» Task to complete:
Which lines in the records below contain the word "PlusLIM"? Return each of them.

» Exercise materials:

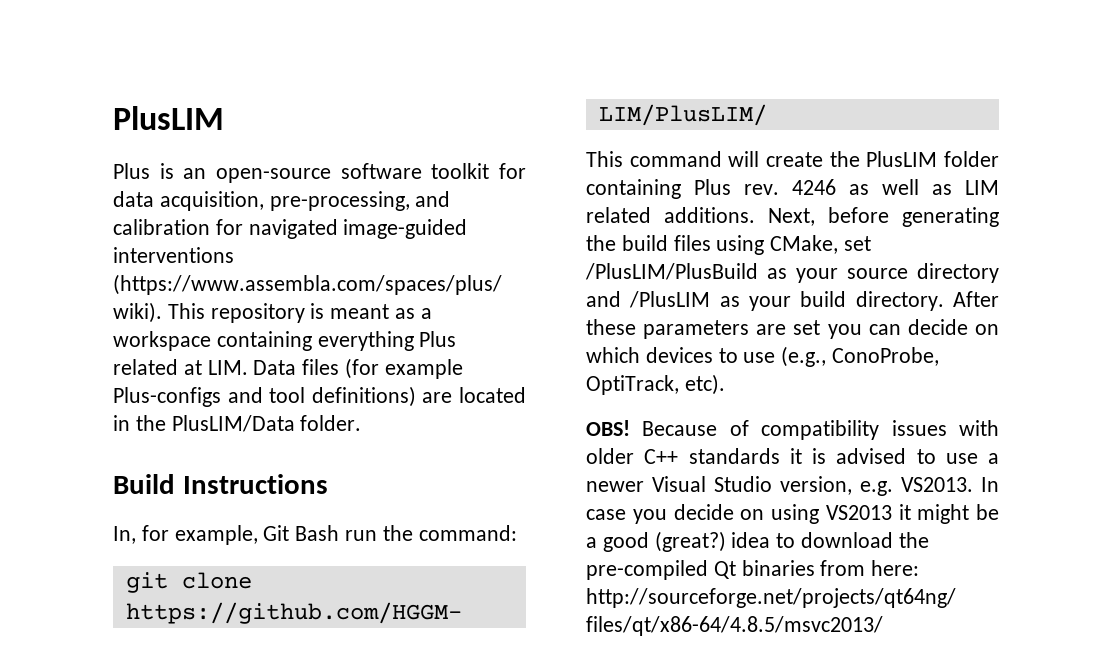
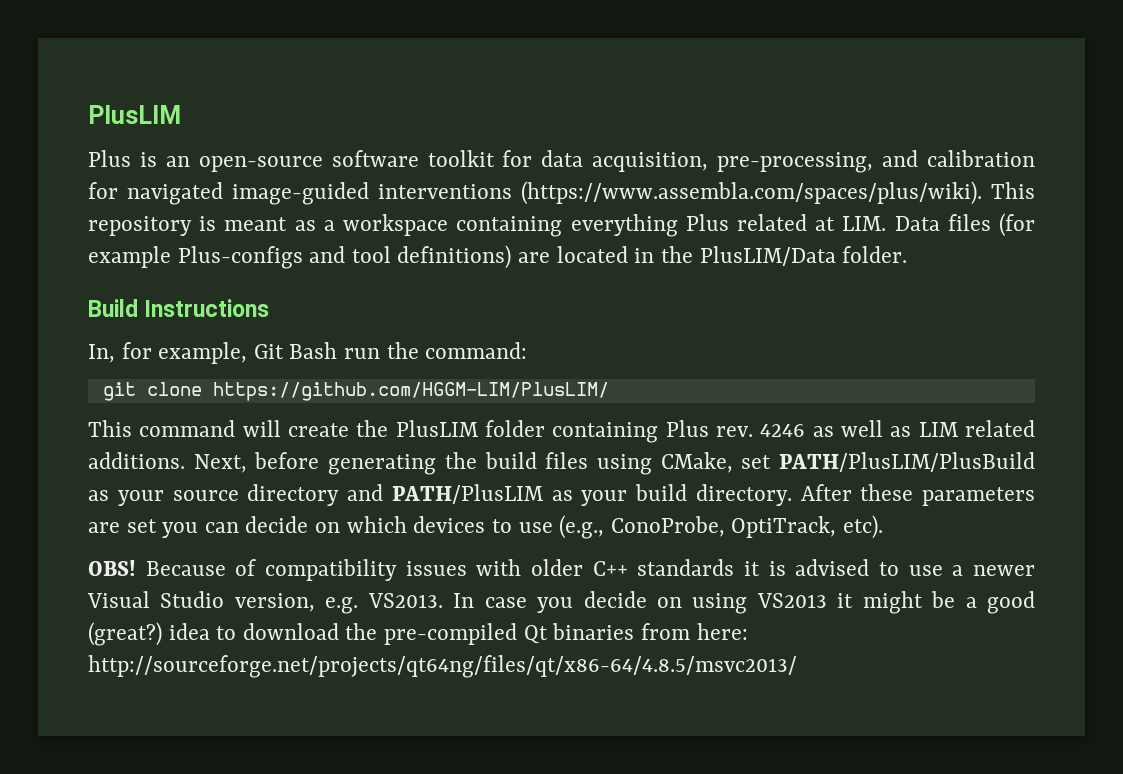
[585,263,758,280] /PlusLIM/PlusBuild -> [779,452,1035,472] PATH/PlusLIM/PlusBuild
[629,291,711,308] /PlusLIM -> [391,484,544,504] PATH/PlusLIM

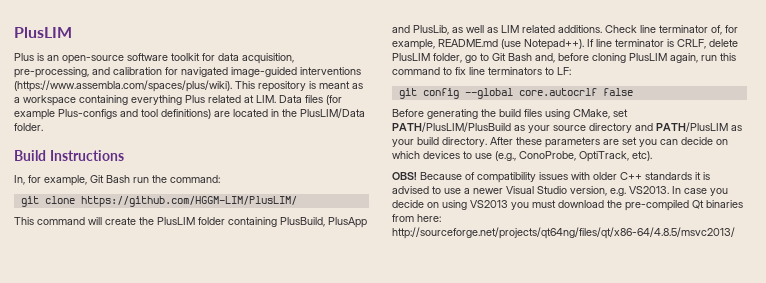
[665,420,806,437] Plus rev. 4246 -> [280,217,367,228] [392,25,449,35] PlusBuild, PlusApp and PlusLib,
[193,452,320,473] Next, before -> [605,25,738,35] [392,39,738,50] [392,53,736,63] [392,67,571,75] [398,88,633,99] [392,109,424,117] Check line terminator of, for example, README.md (use Notepad++). If line terminator is CRLF, delete PlusLIM folder, go to Git Bash and, before cloning PlusLIM again, run this command to fix line terminators to LF: // git config --global core.autocrlf false // Before
[837,591,1035,614] [88,622,237,646] it might be a good (great?) idea to -> [511,200,556,210] you must

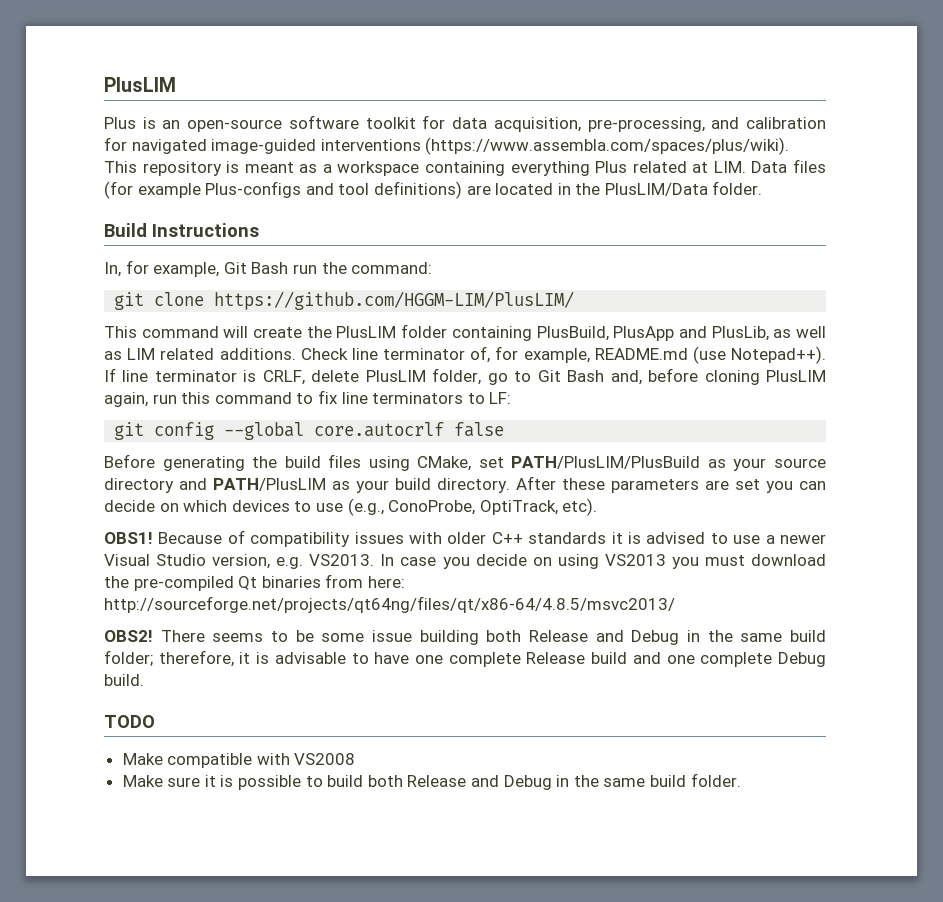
[392,172,417,180] OBS! -> [104,532,153,544] OBS1!
(735, 233) none -> [104,630,826,645] [104,650,826,667] [104,674,144,686] [104,715,155,728] [122,753,356,768] [122,773,741,790] // OBS2! There seems to be some issue building both Release and Debug in the same build folder; therefore, it is advisable to have one complete Release build and one complete Debug build. // TODO // Make compatible with VS2008 // Make sure it is possible to build both Release and Debug in the same build folder.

» Task result:
[585,263,758,280] /PlusLIM/PlusBuild -> [779,452,1035,472] PATH/PlusLIM/PlusBuild
[629,291,711,308] /PlusLIM -> [391,484,544,504] PATH/PlusLIM
[193,452,320,473] Next, before -> [605,25,738,35] [392,39,738,50] [392,53,736,63] [392,67,571,75] [398,88,633,99] [392,109,424,117] Check line terminator of, for example, README.md (use Notepad++). If line terminator is CRLF, delete PlusLIM folder, go to Git Bash and, before cloning PlusLIM again, run this command to fix line terminators to LF: // git config --global core.autocrlf false // Before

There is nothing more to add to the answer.